Analysis of the data was used to propose a possible tube formation mechanism. The
proposed mechanism explained the importance of hydrogen evolution in forming the
tubes during synthesis. The research also discussed the use of a low temperature
hydrothermal process for transforming ACP coating into HAP. Furthermore, the
degradation behaviour of pure Mg substrates, ACP and HAP coated substrates were
studied in aqueous mediums using a Potentiostat/galvanostat device. The aqueous
solutions used were PBS solution and the Ringers solution. The solutions were
maintained at 37 ºC and a pH of 7.4 during the test procedure. ACP coatings were found
to reduce the corrosion rate from 3.83 mm/yr. (pure Mg substrate) down to 0.56 mm/yr.
in Ringers solution. And a similar trend was also seen in PBS solutions that reduced
significantly the original corrosion rate of 1.83 mm/yr. (pure Mg substrate) down to
0.14 mm/yr.
59
Chapter 7 General discussions, conclusions and future work
Current metallic biomaterials such as stainless steel, cobalt chromium and titanium
alloys are regularly used to replace damaged or diseased bone tissues in clinical load-
bearing applications [1]. At the same time, biologically compatible polymers and
ceramics with lower mechanical strength and lower fracture toughness are routinely
used in low load-bearing applications [2, 3]. Despite the many benefits provided by
each of these biomaterials there still exists problems such as unfavourable inflammatory
responses, non-uniform tissue integration, unfavourable degradation rates and achieving
the appropriate mechanical compliance for long term use. In particular, the release of
detrimental metallic ions and the subsequent adverse inflammatory response can
significantly reduce the biocompatibility of these materials. Also problems related to
stress shielding and bone resorption can also lead to implant failure [4]. And if a
metallic implant is needed for short-term temporary support it often needs to be
removed by a second surgical procedure that significantly increases health costs.
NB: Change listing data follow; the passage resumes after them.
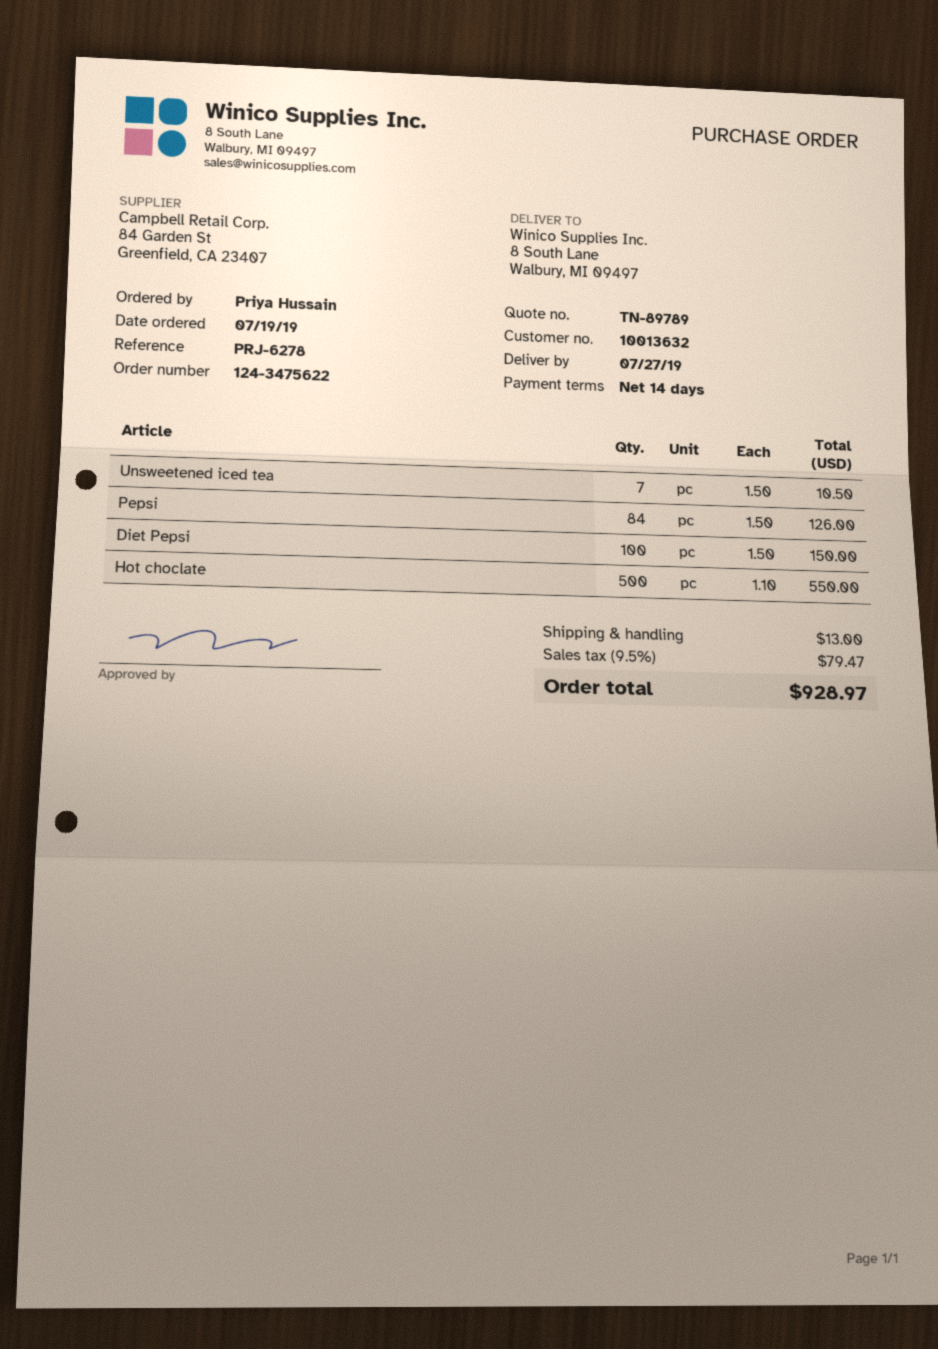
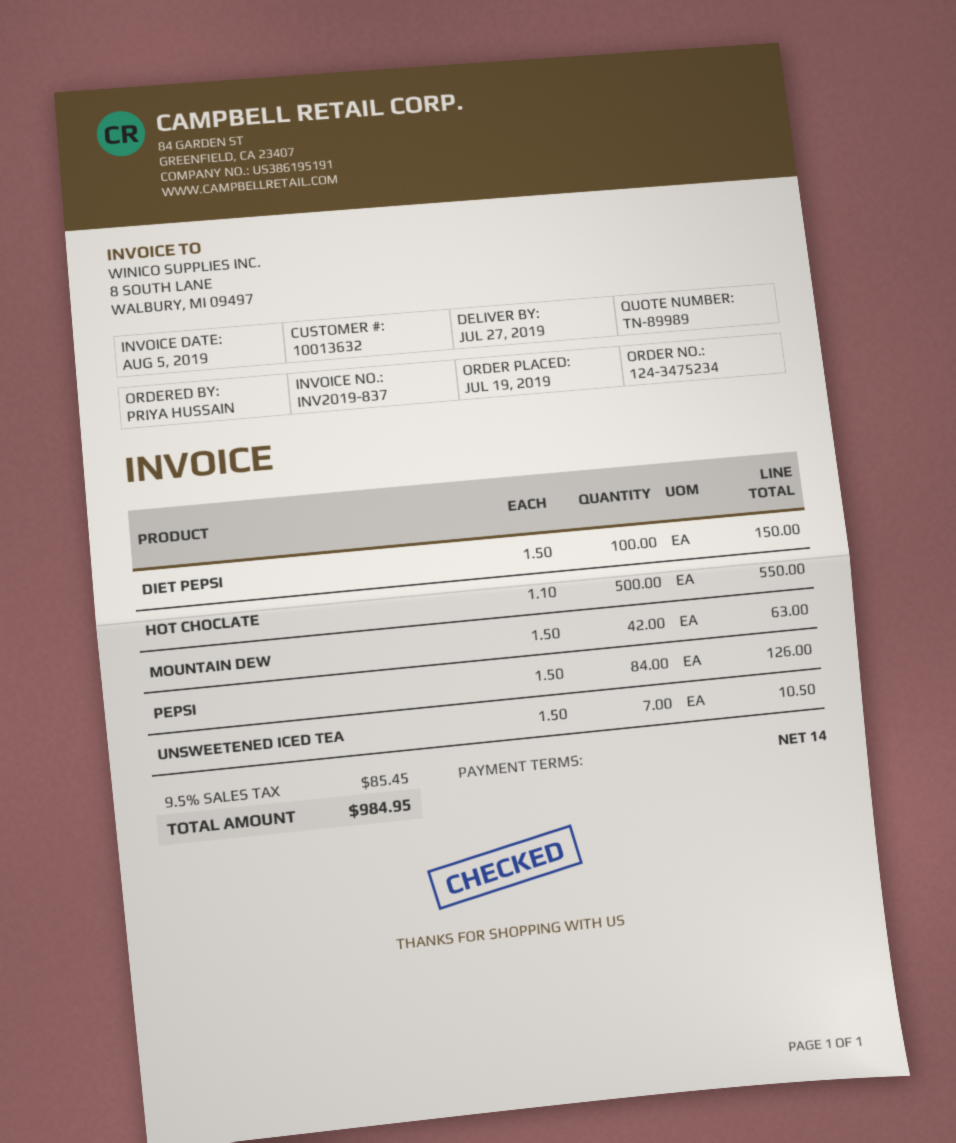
quote number: TN-89789 -> TN-89989
order number: 124-3475622 -> 124-3475234
MOUNTAIN DEW: none -> 42 x 1.50 = 63.00
shipping: 13.00 -> none
tax: 9.5% = 79.47 -> 9.5% = 85.45
total: 928.97 -> 984.95

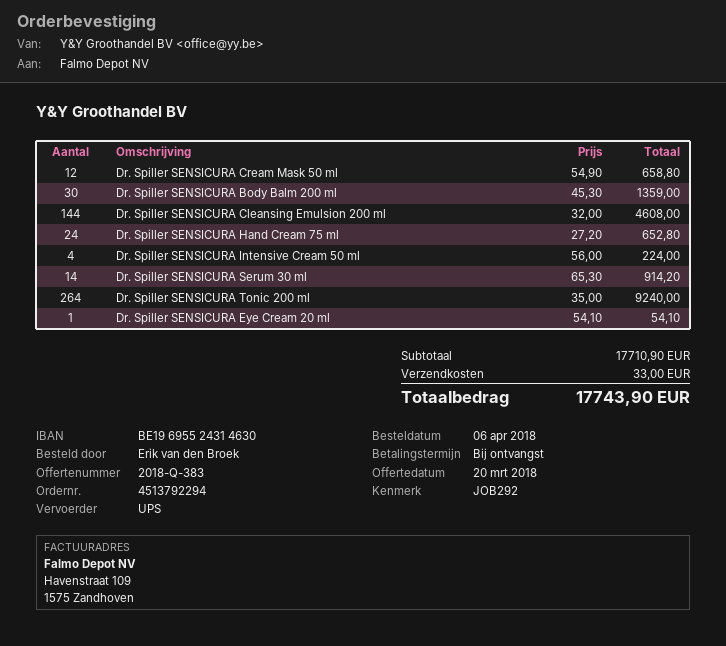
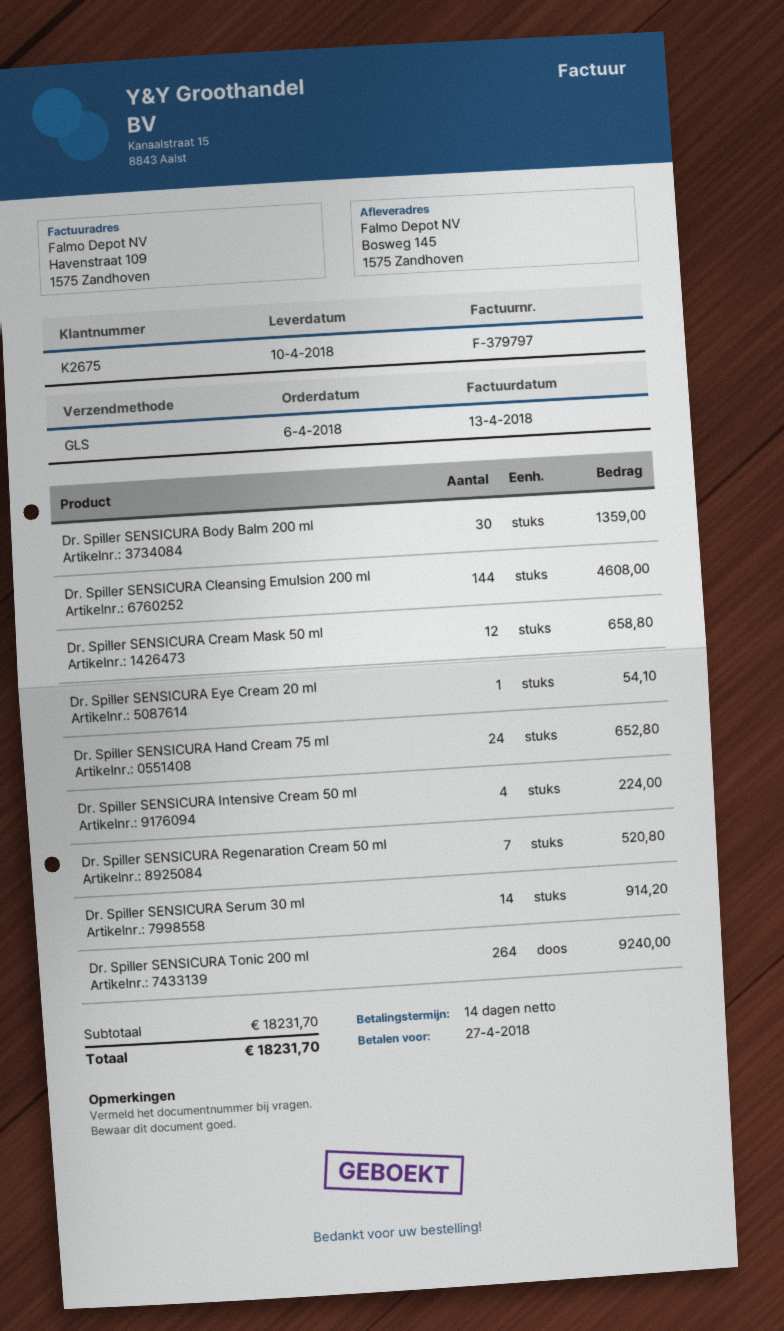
payment terms: on receipt -> 14 days
shipping method: UPS -> GLS
Dr. Spiller SENSICURA Regenaration Cream 50 ml: none -> 7 for 520.80
subtotal: 17710.90 -> 18231.70
shipping: 33.00 -> none
total: 17743.90 -> 18231.70

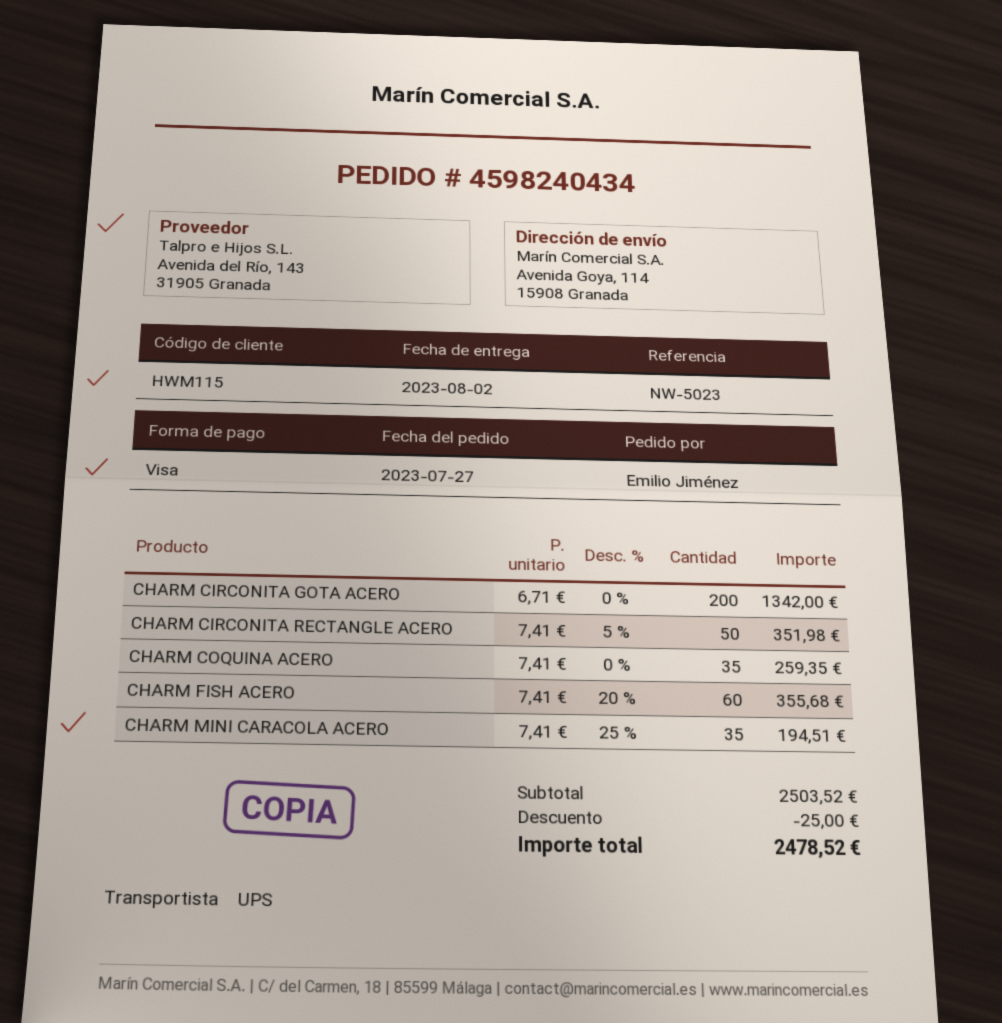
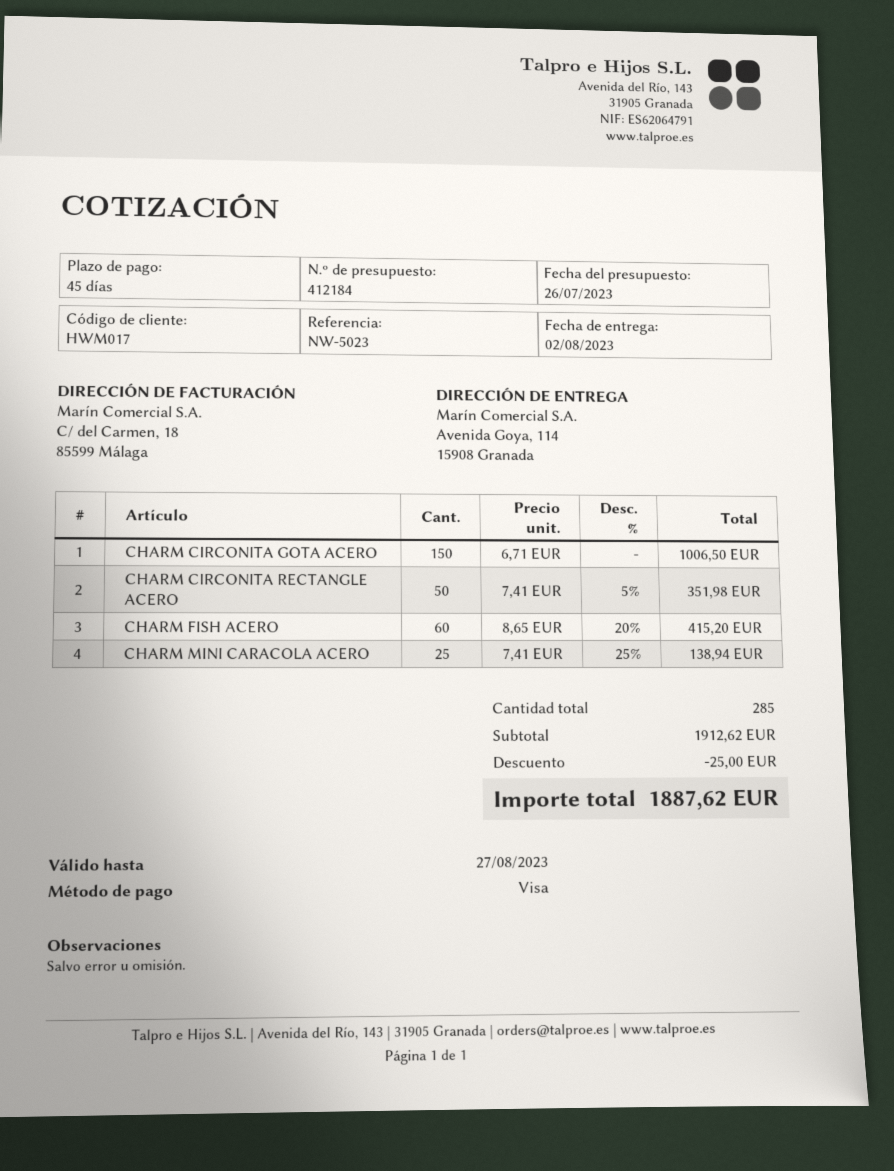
customer number: HWM115 -> HWM017
CHARM CIRCONITA GOTA ACERO: 200 x 6.71 = 1342.00 -> 150 x 6.71 = 1006.50
CHARM COQUINA ACERO: 35 x 7.41 = 259.35 -> none
CHARM FISH ACERO: 60 x 7.41 - 20% = 355.68 -> 60 x 8.65 - 20% = 415.20
CHARM MINI CARACOLA ACERO: 35 x 7.41 - 25% = 194.51 -> 25 x 7.41 - 25% = 138.94
subtotal: 2503.52 -> 1912.62
total: 2478.52 -> 1887.62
The
above mentioned clinical issues clearly demonstrate the need for new biologically
compatible materials that are on one hand capable of providing short-term mechanical
compliance and structural support during the healing process. And on the other hand are
capable of safely degrading with time and hence avoid the issues normally associated
with current long term in situ metallic implants. Research results of the present work
have successfully shown that calcium phosphate (ACP, DCPD and HAP) coatings can
prolong the life of Mg substrates in PBS and Ringers solutions. The results also suggest
that calcium phosphate coated Mg substrates have the potential to be used as
biodegradable implants. Section 7.1 discusses the research outcomes and achievements
60
attained during this thesis. The chapter concludes with recommendations for future
work.
7.1. Research results and achievements
Research undertaken in the present work was designed to develop viable biodegradable
and biocompatible calcium phosphate coatings capable of extending the operational life
of Mg substrates. This thesis is at the forefront of developing a practical and effective
biodegradable Mg implants for potential bone tissue regeneration and bone tissue
engineering applications. The research objectives of the thesis were stated in the four
aims presented in section 1.3 and the subsequent research outcomes were presented as
series of Case Studies.
Chapter 2 presented a comprehensive literature review composed of two articles that
present the current state of research into using Mg based materials for potential
biomedical applications. The first article presented a wide-ranging review of material
properties, biological corrosion mechanisms, alloying elements, surface modifications
and treatments to control the biodegradability of Mg substrates. The second review
article focused on using chemical immersion techniques to produce calcium phosphate
coatings with the potential to reduce biological degradation of Mg based substrates. The
article was of particular importance since it demonstrated how a straightforward wet
chemical based technique could be used to form calcium phosphate coatings on Mg
substrates. The article also presented some preliminary results that showed a significant
improvement in corrosion resistance of DCPD coated Mg substrates when immersed in
a PBS solution with a pH of 7.4 and a solution temperature of 37 ºC.
61
Chapter 3 focused on chemically synthesizing HAP in sufficient quantities to undertake
a number of metal ion adsorption studies. Therefore, Aim 1 of the present work was to
optimise the existing MANRG procedure to produce the necessary quantities of HAP
needed for adsorption studies. Also presented in Chapter 3 was a new synthesis
technique for producing nanometre scale hydroxyapatite powders directly from calcium
hydroxide and phosphoric acid. The new process (Case Study 1) was able to produce
particle sizes ranging from 12.2 nm to 15.4 nm depending on the ultrasonic power used.
The synthesis process was capable of producing significant quantities of HAP and has
the potential to be scaled up to produce larger quantities.
The main thrust of Chapter 4 was to address the objective of Aim 2, which was to
investigate the chemical adsorption capabilities of a highly desirable biocompatible
HAP coating material. The results of these studies form the basis of Case Studies 2 & 3.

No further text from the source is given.